--- Problem description ---
The records below must be transcribed exactly, with each picture left out.

[Records from a data source]

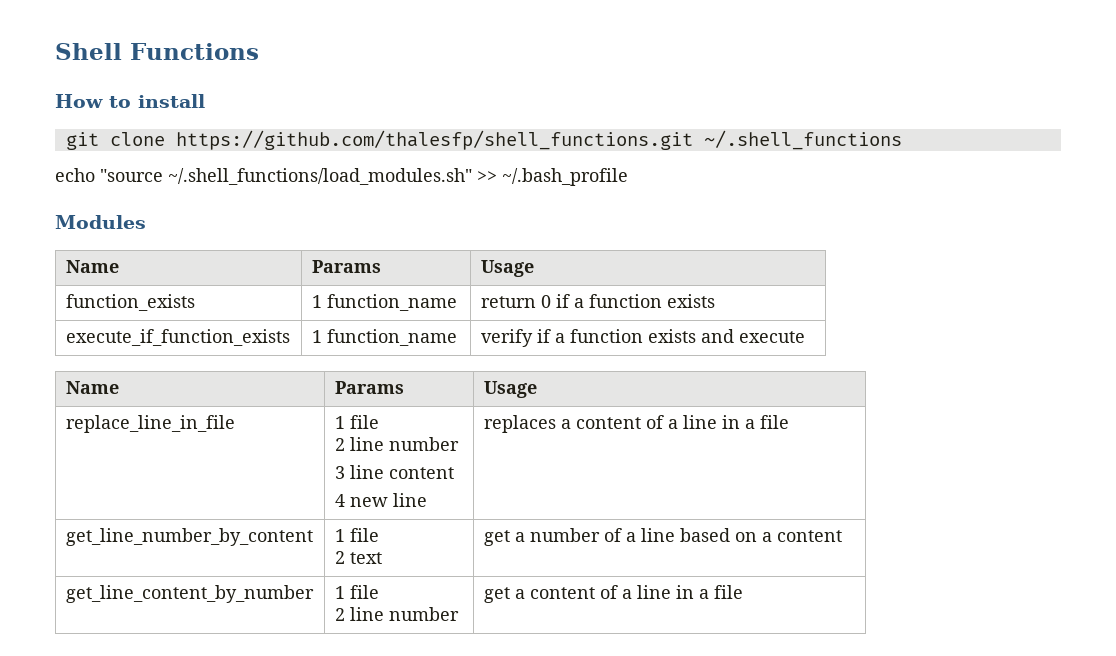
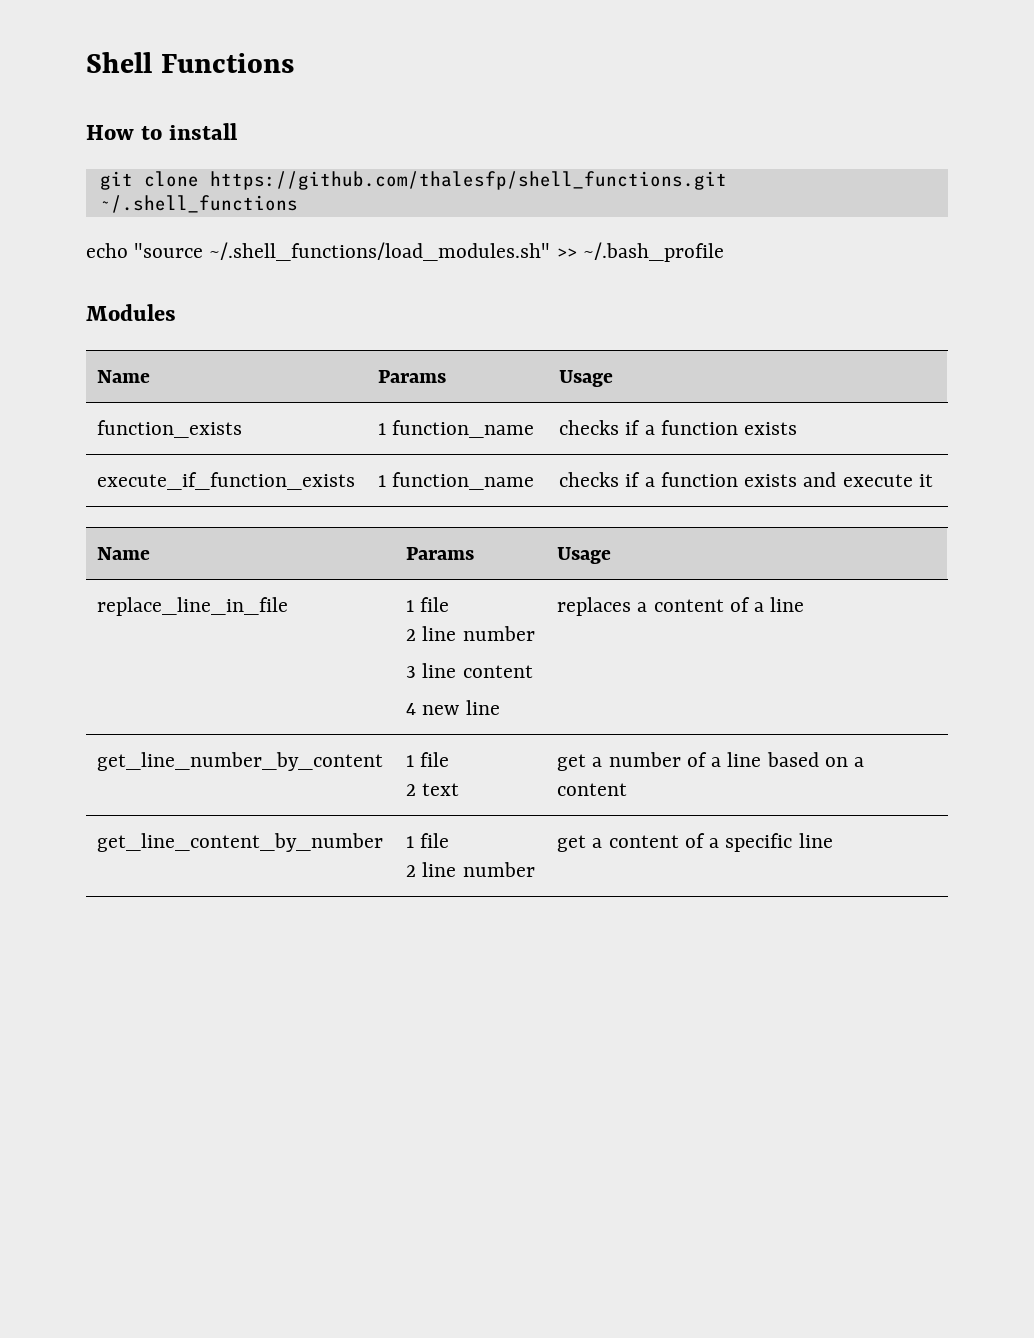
[480,295,551,308] return 0 -> [559,420,620,435] checks
[480,329,533,347] verify -> [559,472,620,487] checks
(805, 337) none -> [918,474,933,487] it
[721,415,789,429] in a file -> (805, 604) none
[636,585,743,599] line in a file -> [725,833,833,852] specific line

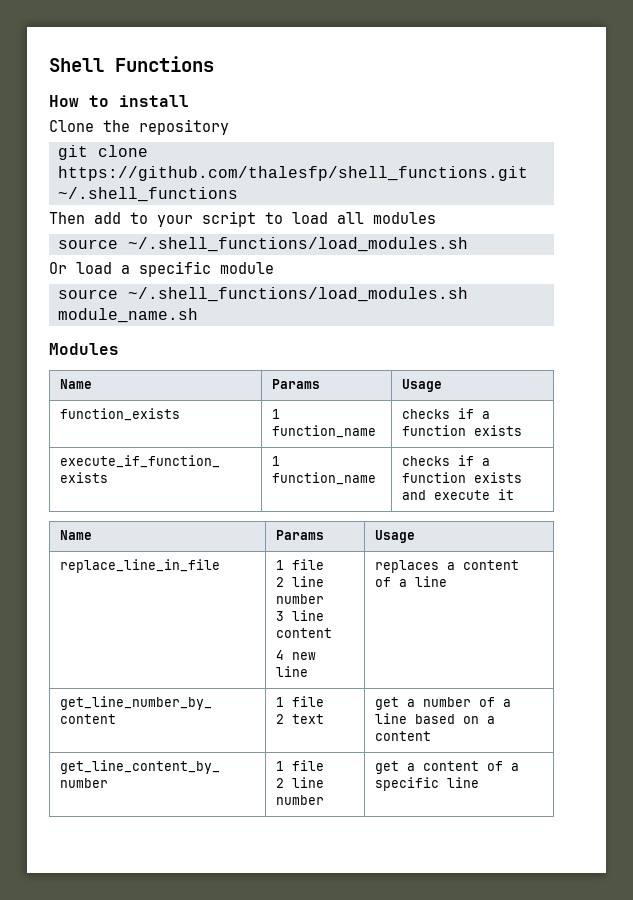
(238, 131) none -> [49,119,229,135] // Clone the repository
[86,242,724,262] echo "source ~/.shell_functions/load_modules.sh" >> ~/.bash_profile -> [49,211,436,227] [57,237,468,252] [49,261,274,277] [57,287,468,302] [57,308,198,323] Then add to your script to load all modules // source ~/.shell_functions/load_modules.sh // Or load a specific module // source ~/.shell_functions/load_modules.sh module_name.sh

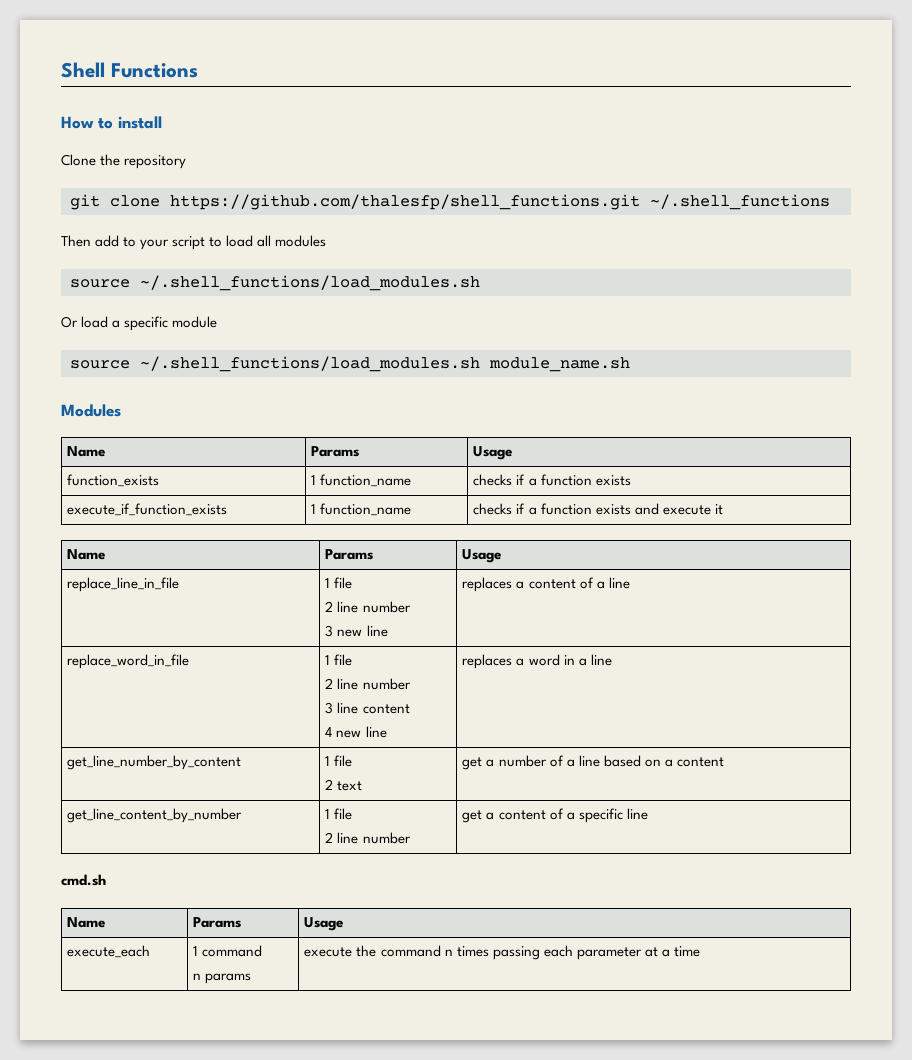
(325, 599) none -> [325,625,388,637] [462,577,630,592] [67,654,190,669] [325,654,353,666] [325,678,411,690] // 3 new line | replaces a content of a line // replace_word_in_file | 1 file // 2 line number
[463,560,520,570] [375,577,392,587] content of -> [528,654,575,666] word in
(480, 782) none -> [61,874,106,886] [67,917,106,928] [193,917,242,928] [304,917,344,931] [67,945,151,958] [193,945,263,957] [193,973,252,984] [304,945,700,960] // cmd.sh // Name | Params | Usage // execute_each | 1 command // n params | execute the command n times passing each parameter at a time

--- Written answer ---
[480,295,551,308] return 0 -> [559,420,620,435] checks
[480,329,533,347] verify -> [559,472,620,487] checks
(805, 337) none -> [918,474,933,487] it
[721,415,789,429] in a file -> (805, 604) none
[636,585,743,599] line in a file -> [725,833,833,852] specific line

(238, 131) none -> [49,119,229,135] // Clone the repository
[86,242,724,262] echo "source ~/.shell_functions/load_modules.sh" >> ~/.bash_profile -> [49,211,436,227] [57,237,468,252] [49,261,274,277] [57,287,468,302] [57,308,198,323] Then add to your script to load all modules // source ~/.shell_functions/load_modules.sh // Or load a specific module // source ~/.shell_functions/load_modules.sh module_name.sh

(325, 599) none -> [325,625,388,637] [462,577,630,592] [67,654,190,669] [325,654,353,666] [325,678,411,690] // 3 new line | replaces a content of a line // replace_word_in_file | 1 file // 2 line number
[463,560,520,570] [375,577,392,587] content of -> [528,654,575,666] word in
(480, 782) none -> [61,874,106,886] [67,917,106,928] [193,917,242,928] [304,917,344,931] [67,945,151,958] [193,945,263,957] [193,973,252,984] [304,945,700,960] // cmd.sh // Name | Params | Usage // execute_each | 1 command // n params | execute the command n times passing each parameter at a time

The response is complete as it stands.